### What is expected
Your answer should be every line of the records that contains the word "main".

### Records shown
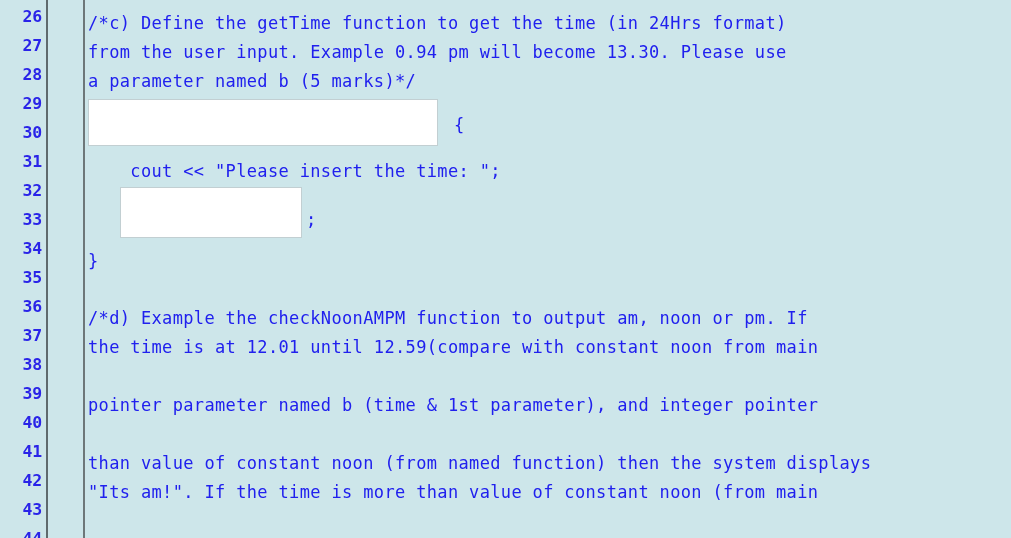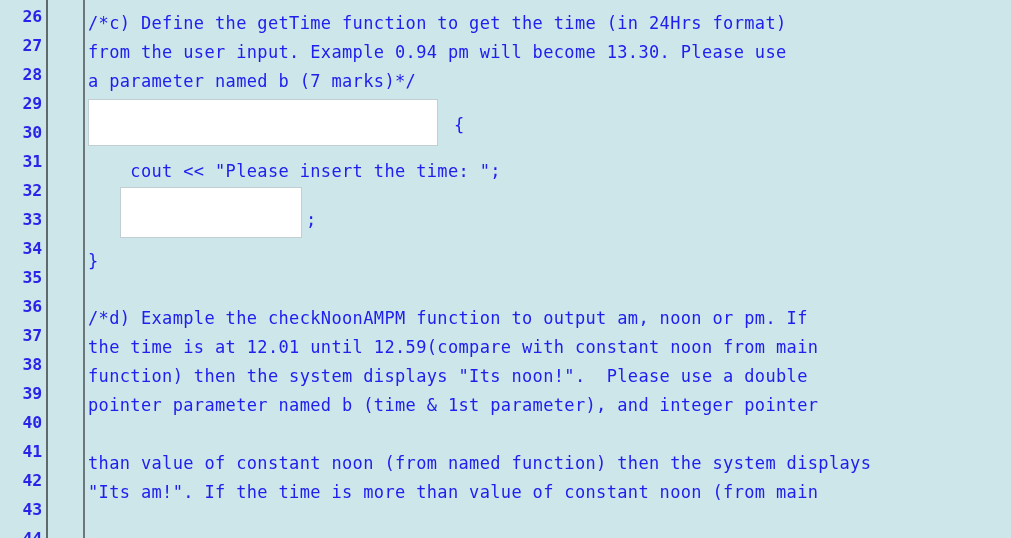--- a/index.html
+++ b/index.html
@@ -126,7 +126,7 @@
   <div id="code">
     <div class="cl" style="top:13px">/*c) Define the getTime function to get the time (in 24Hrs format)</div>
     <div class="cl" style="top:42px">from the user input. Example 0.94 pm will become 13.30. Please use</div>
-    <div class="cl" style="top:71px">a parameter named b (7 marks)*/</div>
+    <div class="cl" style="top:71px">a parameter named b (5 marks)*/</div>
     <div class="cl" style="top:115px; left:366px">{</div>
     <div class="cl" style="top:161px">    cout &lt;&lt; "Please insert the time: ";</div>
     <div class="cl" style="top:210px; left:218px">;</div>

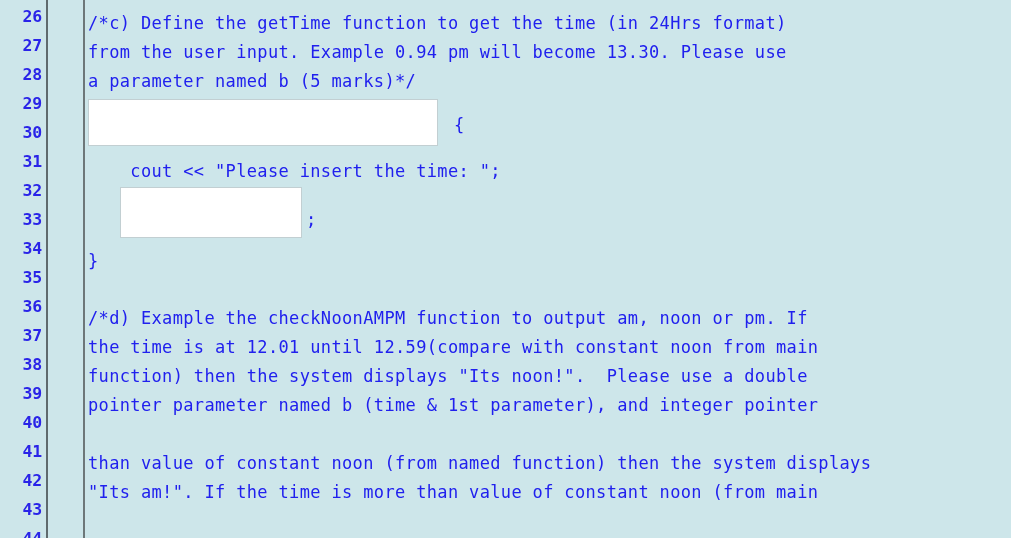--- a/index.html
+++ b/index.html
@@ -133,7 +133,6 @@
     <div class="cl" style="top:251px">}</div>
     <div class="cl" style="top:308px">/*d) Example the checkNoonAMPM function to output am, noon or pm. If</div>
     <div class="cl" style="top:337px">the time is at 12.01 until 12.59(compare with constant noon from main</div>
-    <div class="cl" style="top:366px">function) then the system displays "Its noon!".  Please use a double</div>
     <div class="cl" style="top:395px">pointer parameter named b (time &amp; 1st parameter), and integer pointer</div>
     <div class="cl" style="top:453px">than value of constant noon (from named function) then the system displays</div>
     <div class="cl" style="top:482px">"Its am!". If the time is more than value of constant noon (from main</div>

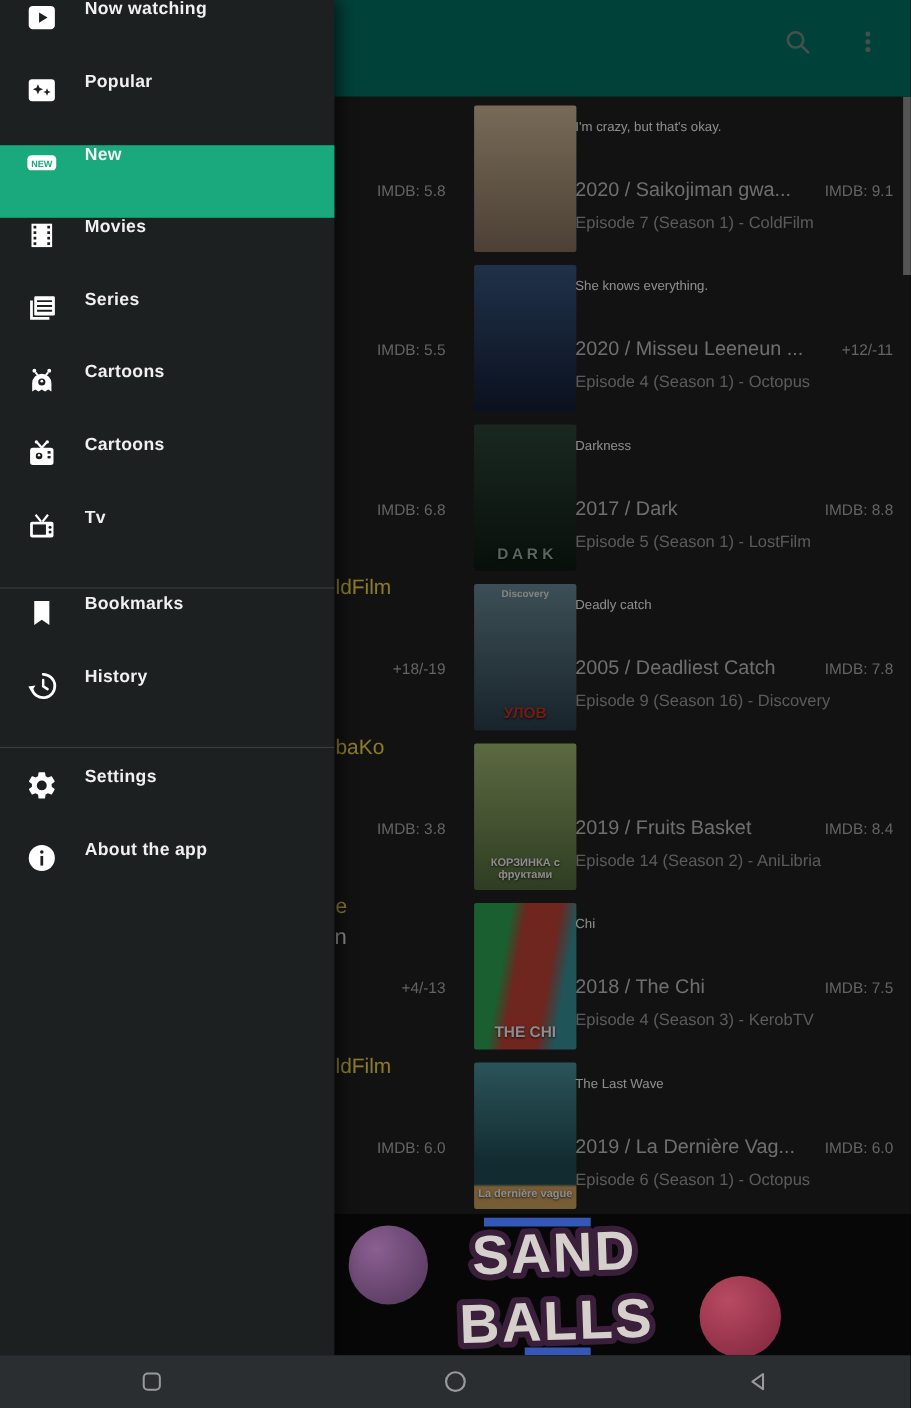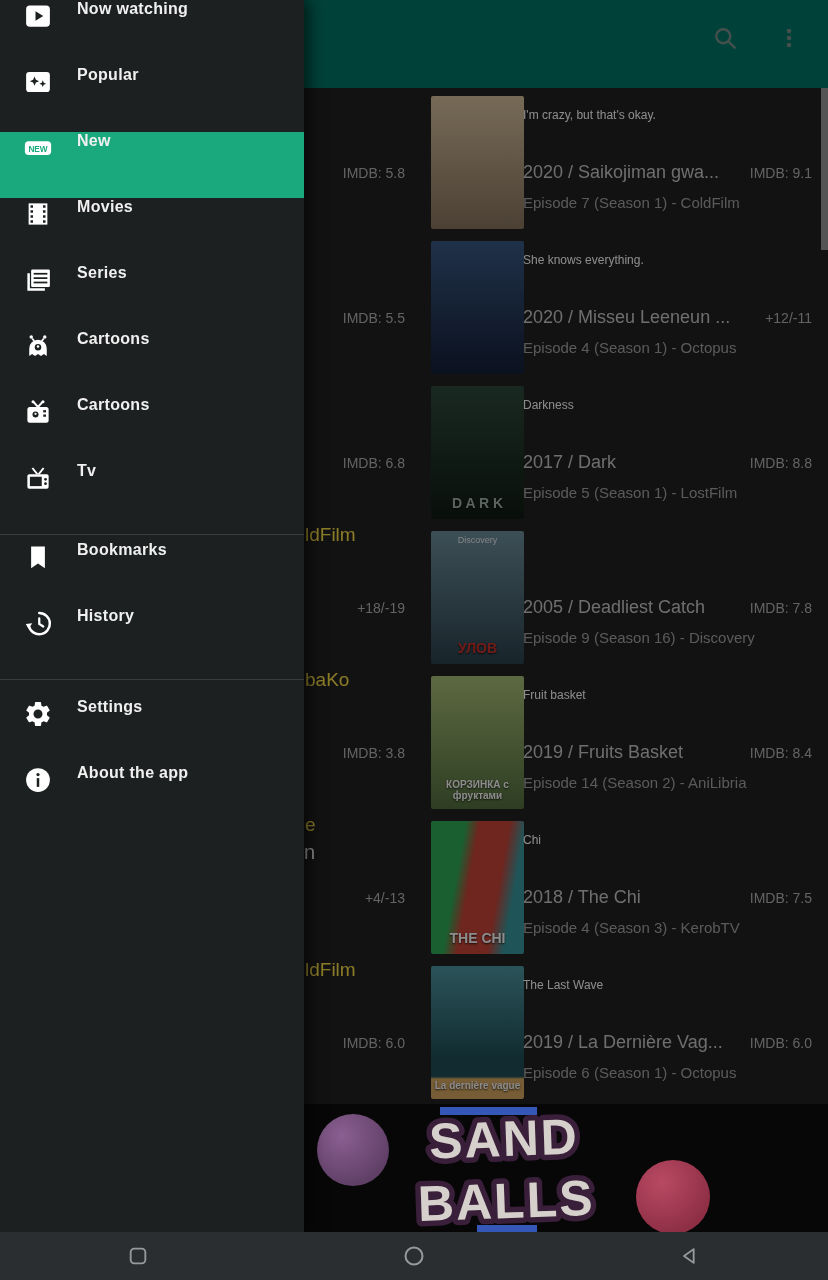--- a/index.html
+++ b/index.html
@@ -12,7 +12,7 @@
   .episode-list{position:absolute;left:0;top:88px;width:828px;height:1016px;background:#212121;z-index:1;}
   .row{position:relative;width:828px;height:145px;}
   .poster{position:absolute;left:417px;top:8px;width:93px;height:133px;border-radius:2px;overflow:hidden;margin-left:14px;}
-  .poster-top{position:absolute;top:4px;left:0;right:0;text-align:center;font-size:9px;color:#eee;font-weight:normal;}
+  .poster-top{position:absolute;top:4px;left:0;right:0;text-align:center;font-size:9px;color:#eee;font-weight:bold;}
   .poster-label{position:absolute;bottom:8px;left:2px;right:2px;text-align:center;font-weight:bold;color:#fff;
     text-shadow:0 1px 2px rgba(0,0,0,.8);line-height:1.1;}
   .info{position:absolute;left:523px;right:16px;top:0;height:145px;}

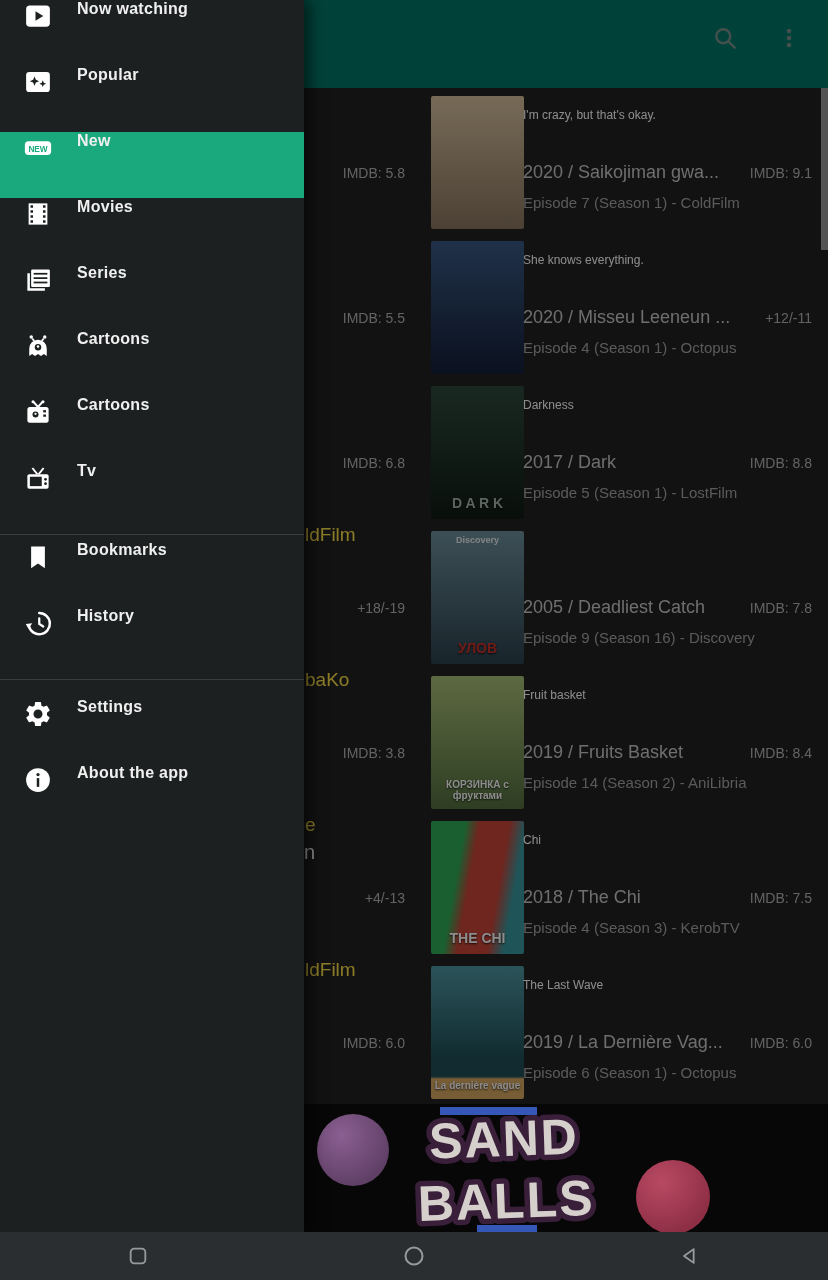--- a/index.html
+++ b/index.html
@@ -125,6 +125,7 @@
           <span class="poster-label" style="font-size: 14px; color: rgb(208, 52, 42);">УЛОВ</span>
         </div>
         <div class="info">
+          <div class="title">Deadly catch</div>
           <div class="meta-line">
             <span class="meta">2005 / Deadliest Catch</span>
             <span class="rating">IMDB: 7.8</span>

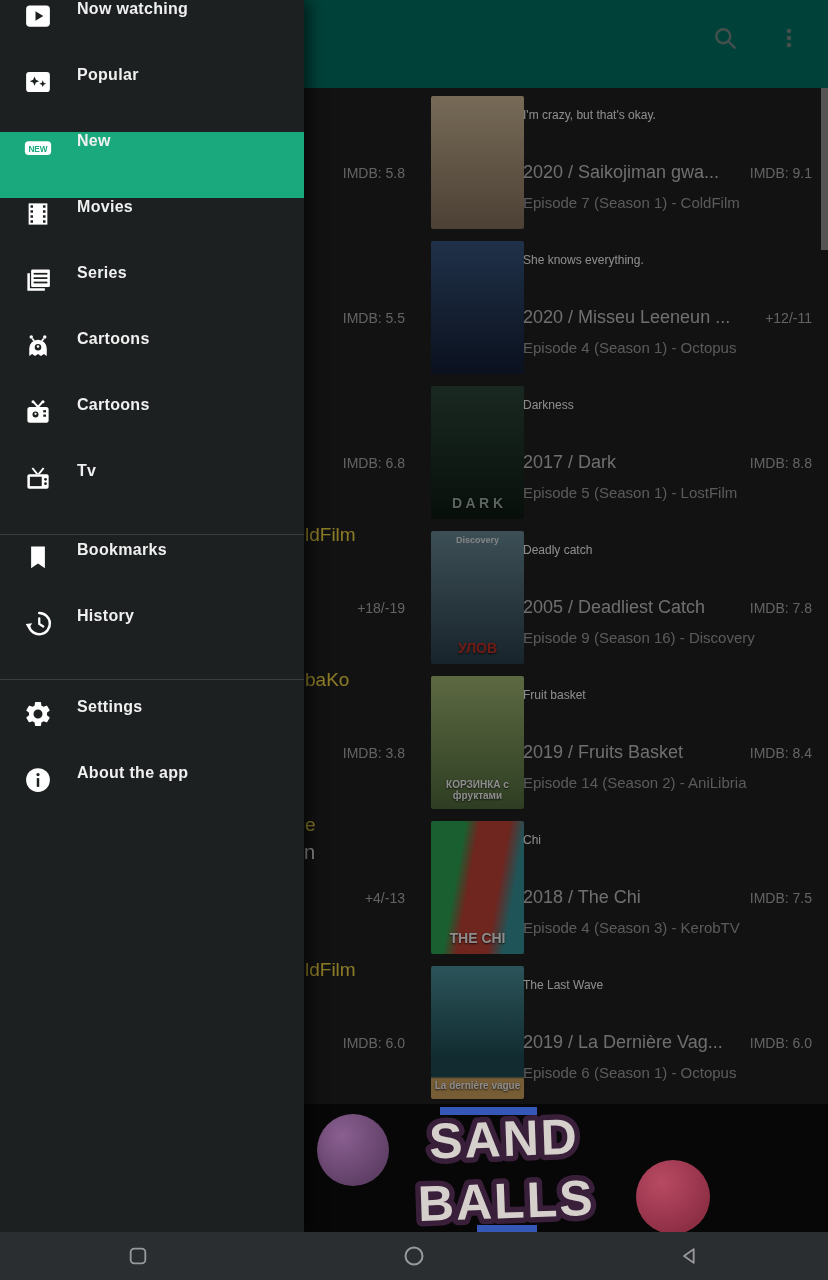--- a/index.html
+++ b/index.html
@@ -140,7 +140,6 @@
           <span class="poster-label" style="font-size: 10px;">КОРЗИНКА с фруктами</span>
         </div>
         <div class="info">
-          <div class="title">Fruit basket</div>
           <div class="meta-line">
             <span class="meta">2019 / Fruits Basket</span>
             <span class="rating">IMDB: 8.4</span>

### Answer for the task
     <div class="cl" style="top:337px">the time is at 12.01 until 12.59(compare with constant noon from main</div>
     <div class="cl" style="top:482px">"Its am!". If the time is more than value of constant noon (from main</div>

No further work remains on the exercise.